My sweetest little Munchie, my Birdie, is gone. I’m certain I don’t even have a heart left to say it’s been broken.




293 comments
Comments feed for this article
April 1, 2008 at 11:27 pm
Karla
There are no words. My tears continue to flow and my thoughts are with you, Stu and your family during this incredibly difficult time. Please know I am here for you.
April 1, 2008 at 11:29 pm
Tricia
Oh my God Jen. I am truly sorry for your loss.
April 2, 2008 at 12:06 am
Alice
Jenny and Stu - I love you both and am so so sorry for your incredible loss. I’m stunned and heartbroken. This is so unfathomable. I don’t know what to say.
April 2, 2008 at 1:05 am
Lisa Blewett
Jen and Stu, I do not have any words to say how sorry I am. If you, or Stu, ever need anyone to talk to, I am always here. Although I understand and have gone through loss, it cannot compare to what you are going through. I wish I could do anything to help.
April 2, 2008 at 1:20 am
Annie
I have no words and can barely breath. I am so incredibly sorry for your tragic loss.
April 2, 2008 at 1:53 am
Emma
Oh my god. I am so so truly sorry.
April 2, 2008 at 2:03 am
Where there’s a Willer…
[...] then my heart broke. Jen’s Sadie, her perfect newborn girl, has died. How can this even be true? And I just can’t even [...]
April 2, 2008 at 2:16 am
Kristin
Jen. I..I have no words. My heart is broken for you. I am so, so sorry.
April 2, 2008 at 2:30 am
Nancy
I am stunned and incredibly saddened. Though I don’t know you I am sending hugs your way. I’m so very sorry.
April 2, 2008 at 2:39 am
Amanda
Jenny and Stu - Sadie was a truly beautiful blessing, and was loved so incredibly by so many - as are you. My heart and my love to you. Praying for your peace and comfort.
April 2, 2008 at 2:56 am
Kaye
There aren’t enough tears…sending you and Stu love.
April 2, 2008 at 2:58 am
dagmara
We are thinking of you…. Life is so unfair… i know she felt loved.
April 2, 2008 at 3:21 am
Sarah
I am shocked and stunned and my tears are flowing for you both… I am praying for you both and send you my love and hugs…
April 2, 2008 at 6:45 am
Lauren
I do not know you or your family, but please know that I am sitting here in shock and sadness - true and utter sadness - and sending you all of my thoughts and prayers. I am so very very sorry, life is so unfair.
April 2, 2008 at 6:51 am
Caroline
Jen and Stu, I am so desperately sorry. My thoughts and prayers are with you and your family. All my love and care.
April 2, 2008 at 12:46 pm
Tee
I don’t know you but I thought I’d leave a comment to say that all my thoughts are with you and your family. I wish I had more words to say but I’m struck dumb with sympathetic grief. Lots of love and comfort. x
April 2, 2008 at 1:17 pm
Thursday
No words to say, I cannot imagine the pain, I am truly sorry.
April 2, 2008 at 2:02 pm
Suburban Mum
I am so so sorry for your loss. You’re in my prayers.
April 2, 2008 at 2:44 pm
Angella
My heart is aching. I cannot fathom the pain you must be in. I am so very, truly sorry.
April 2, 2008 at 3:22 pm
sweetsalty kate
Came here from Kristin at Better Now… her tribute to you struck me because we lost our baby at six weeks as well, nine months ago. Different circumstances, same hole in the soul.

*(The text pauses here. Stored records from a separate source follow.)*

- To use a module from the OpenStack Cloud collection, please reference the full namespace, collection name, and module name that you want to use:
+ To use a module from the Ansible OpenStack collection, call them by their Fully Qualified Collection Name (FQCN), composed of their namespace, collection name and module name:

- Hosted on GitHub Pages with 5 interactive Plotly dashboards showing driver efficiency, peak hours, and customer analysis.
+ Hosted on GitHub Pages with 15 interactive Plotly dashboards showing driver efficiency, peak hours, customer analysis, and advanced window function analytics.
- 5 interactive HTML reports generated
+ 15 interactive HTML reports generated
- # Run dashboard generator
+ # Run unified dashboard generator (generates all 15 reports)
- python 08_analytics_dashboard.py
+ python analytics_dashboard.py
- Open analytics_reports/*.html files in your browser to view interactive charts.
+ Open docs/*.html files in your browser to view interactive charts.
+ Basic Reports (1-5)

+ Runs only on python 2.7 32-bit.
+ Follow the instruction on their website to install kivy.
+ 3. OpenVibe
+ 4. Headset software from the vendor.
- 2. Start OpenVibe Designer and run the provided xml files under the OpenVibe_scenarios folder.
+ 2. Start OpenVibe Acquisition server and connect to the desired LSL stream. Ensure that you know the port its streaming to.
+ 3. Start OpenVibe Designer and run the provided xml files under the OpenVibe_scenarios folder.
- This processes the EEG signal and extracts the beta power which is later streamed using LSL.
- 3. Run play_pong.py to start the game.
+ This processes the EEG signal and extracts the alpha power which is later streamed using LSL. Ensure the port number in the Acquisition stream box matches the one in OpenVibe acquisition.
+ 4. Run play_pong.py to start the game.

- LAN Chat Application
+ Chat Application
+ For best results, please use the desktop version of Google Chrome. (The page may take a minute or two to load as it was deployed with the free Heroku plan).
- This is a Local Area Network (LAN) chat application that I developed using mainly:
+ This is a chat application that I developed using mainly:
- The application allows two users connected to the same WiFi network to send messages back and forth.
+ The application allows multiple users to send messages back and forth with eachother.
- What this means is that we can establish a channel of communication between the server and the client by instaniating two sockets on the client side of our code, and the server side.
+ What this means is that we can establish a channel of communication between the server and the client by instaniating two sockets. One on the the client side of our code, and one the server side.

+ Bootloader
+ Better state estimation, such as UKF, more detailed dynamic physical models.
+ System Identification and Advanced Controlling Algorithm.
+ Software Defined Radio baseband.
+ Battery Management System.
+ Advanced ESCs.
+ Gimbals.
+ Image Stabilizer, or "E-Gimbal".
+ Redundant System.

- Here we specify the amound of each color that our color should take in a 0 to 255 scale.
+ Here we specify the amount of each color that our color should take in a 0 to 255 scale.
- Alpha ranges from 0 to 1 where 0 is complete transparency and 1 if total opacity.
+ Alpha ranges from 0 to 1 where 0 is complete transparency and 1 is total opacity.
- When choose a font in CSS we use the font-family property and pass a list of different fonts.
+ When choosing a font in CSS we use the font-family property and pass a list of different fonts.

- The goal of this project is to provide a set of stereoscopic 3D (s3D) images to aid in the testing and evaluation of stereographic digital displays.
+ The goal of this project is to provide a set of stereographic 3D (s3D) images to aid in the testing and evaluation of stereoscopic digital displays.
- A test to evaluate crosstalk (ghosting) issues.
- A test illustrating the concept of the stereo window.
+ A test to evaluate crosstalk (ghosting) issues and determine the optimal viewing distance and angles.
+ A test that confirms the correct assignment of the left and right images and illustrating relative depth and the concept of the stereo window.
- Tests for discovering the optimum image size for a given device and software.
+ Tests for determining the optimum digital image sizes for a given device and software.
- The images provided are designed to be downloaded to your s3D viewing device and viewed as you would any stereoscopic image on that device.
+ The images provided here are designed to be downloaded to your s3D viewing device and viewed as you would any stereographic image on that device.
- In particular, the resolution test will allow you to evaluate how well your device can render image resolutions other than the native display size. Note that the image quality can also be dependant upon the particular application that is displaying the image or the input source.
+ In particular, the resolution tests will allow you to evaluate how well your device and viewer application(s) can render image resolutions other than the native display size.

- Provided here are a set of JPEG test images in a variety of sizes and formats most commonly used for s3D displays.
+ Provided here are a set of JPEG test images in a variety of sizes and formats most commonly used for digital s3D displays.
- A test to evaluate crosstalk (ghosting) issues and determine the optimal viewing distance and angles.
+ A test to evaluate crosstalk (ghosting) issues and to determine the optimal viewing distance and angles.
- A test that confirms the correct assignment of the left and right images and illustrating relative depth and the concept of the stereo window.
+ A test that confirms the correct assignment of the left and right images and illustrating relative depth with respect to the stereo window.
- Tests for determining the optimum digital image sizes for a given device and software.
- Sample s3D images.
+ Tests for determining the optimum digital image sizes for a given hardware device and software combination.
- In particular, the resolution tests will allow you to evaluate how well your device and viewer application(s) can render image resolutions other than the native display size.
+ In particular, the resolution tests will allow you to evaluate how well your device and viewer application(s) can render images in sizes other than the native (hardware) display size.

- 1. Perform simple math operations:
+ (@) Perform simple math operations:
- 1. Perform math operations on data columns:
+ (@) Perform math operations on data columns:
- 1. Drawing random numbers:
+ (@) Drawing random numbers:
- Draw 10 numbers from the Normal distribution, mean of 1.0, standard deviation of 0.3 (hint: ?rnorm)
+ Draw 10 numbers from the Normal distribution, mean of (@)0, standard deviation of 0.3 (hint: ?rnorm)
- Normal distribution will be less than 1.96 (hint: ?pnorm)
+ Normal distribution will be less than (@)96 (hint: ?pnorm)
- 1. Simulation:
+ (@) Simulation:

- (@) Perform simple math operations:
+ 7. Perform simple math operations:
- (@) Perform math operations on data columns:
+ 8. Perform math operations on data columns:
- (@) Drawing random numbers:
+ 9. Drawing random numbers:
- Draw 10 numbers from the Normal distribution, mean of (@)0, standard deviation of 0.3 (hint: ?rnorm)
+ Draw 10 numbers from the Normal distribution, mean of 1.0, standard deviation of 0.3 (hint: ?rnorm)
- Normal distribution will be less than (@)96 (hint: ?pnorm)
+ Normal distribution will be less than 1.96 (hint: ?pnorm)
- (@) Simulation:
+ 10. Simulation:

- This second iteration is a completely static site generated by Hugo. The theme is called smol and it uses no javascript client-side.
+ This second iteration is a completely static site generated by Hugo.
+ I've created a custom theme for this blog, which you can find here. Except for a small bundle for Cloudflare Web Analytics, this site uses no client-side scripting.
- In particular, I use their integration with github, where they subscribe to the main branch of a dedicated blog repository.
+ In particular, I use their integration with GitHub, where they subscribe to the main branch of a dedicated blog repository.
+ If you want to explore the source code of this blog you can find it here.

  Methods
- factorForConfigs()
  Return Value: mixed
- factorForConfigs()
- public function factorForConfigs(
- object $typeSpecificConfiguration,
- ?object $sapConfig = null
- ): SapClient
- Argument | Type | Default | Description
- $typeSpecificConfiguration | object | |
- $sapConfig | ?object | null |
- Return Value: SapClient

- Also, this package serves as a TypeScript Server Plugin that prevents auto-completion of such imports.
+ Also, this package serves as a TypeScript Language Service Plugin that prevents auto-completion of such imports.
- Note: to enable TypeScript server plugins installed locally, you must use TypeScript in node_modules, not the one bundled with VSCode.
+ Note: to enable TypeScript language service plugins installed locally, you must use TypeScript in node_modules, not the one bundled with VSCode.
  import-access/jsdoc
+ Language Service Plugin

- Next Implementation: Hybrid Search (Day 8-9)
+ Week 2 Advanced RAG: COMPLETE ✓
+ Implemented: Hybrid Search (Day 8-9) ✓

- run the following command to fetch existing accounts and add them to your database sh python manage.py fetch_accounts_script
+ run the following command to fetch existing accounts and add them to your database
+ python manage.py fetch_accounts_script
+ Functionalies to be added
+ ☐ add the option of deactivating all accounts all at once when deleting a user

I’m so sorry to have this in common with you, but I’m sending you light today, wrapping you in understanding.
April 2, 2008 at 3:57 pm
thehappymisfit
I am so incredibly sorry for your loss. I am so sorry. You are in my thoughts.
April 2, 2008 at 4:18 pm
Barbara
Trust Him
When darkest thoughts
Assail thee.
Trust Him
When thy faith is small.
Trust Him
When to simply
Trust Him
Is the hardest thing of all.
Holding you in prayer and spirit, may you be surrounded by the comfort of angels.
April 2, 2008 at 5:06 pm
chasingforever
I am so sorry.
April 2, 2008 at 5:11 pm
bethany actually
My deepest sympathies. Please know that I, and many others, are thinking of you and praying for you.
April 2, 2008 at 5:20 pm
Gina SC
Oh I am so so sorry to hear this (from Kristins blog). I have no words but I am crying here in SC with you : ( I will be praying for comfort to surround you.
April 2, 2008 at 5:22 pm
Anna
I am so, so sorry. You are in my prayers.
April 2, 2008 at 5:26 pm
Jess
I found you through Kristin. And I’ve been sitting here for five minutes, tears streaming down my face heartbroken for your loss. What a beautiful beautiful little girl. She was very lucky to have you as parents, people who loved her so much. Please know that my (and countless others) heart is with you. You are in my prayers.
Your sweet little daughter loves you very much. Let her help you.
April 2, 2008 at 5:40 pm
manda
Oh Jen. I’m shaking and crying. I am SO SO SO sorry. I can’t even fathom.
You’re in my prayers.
April 2, 2008 at 5:49 pm
Dawna (Amanda's mom)
Jenny and Stu - Your precious Sadie was a beautiful gift to you. Every moment you gave her was filled with so much love and she in return loved you too. Your little angel will never leave you because ” to live in the hearts we leave behind is not to die”. Praying you find strength, comfort and peace to meet the days ahead. Hold tight to all those wonderful memories the three of you made. Love will see you through.
April 2, 2008 at 5:58 pm
Anna
My beloved great auntie Doris told us that when she went to heaven she wanted to rock babies and fold diapers. When I read your heartbreaking news I said a prayer to her asking that she find Sadie, hold her a little bit tighter and let her know how much her parents love her.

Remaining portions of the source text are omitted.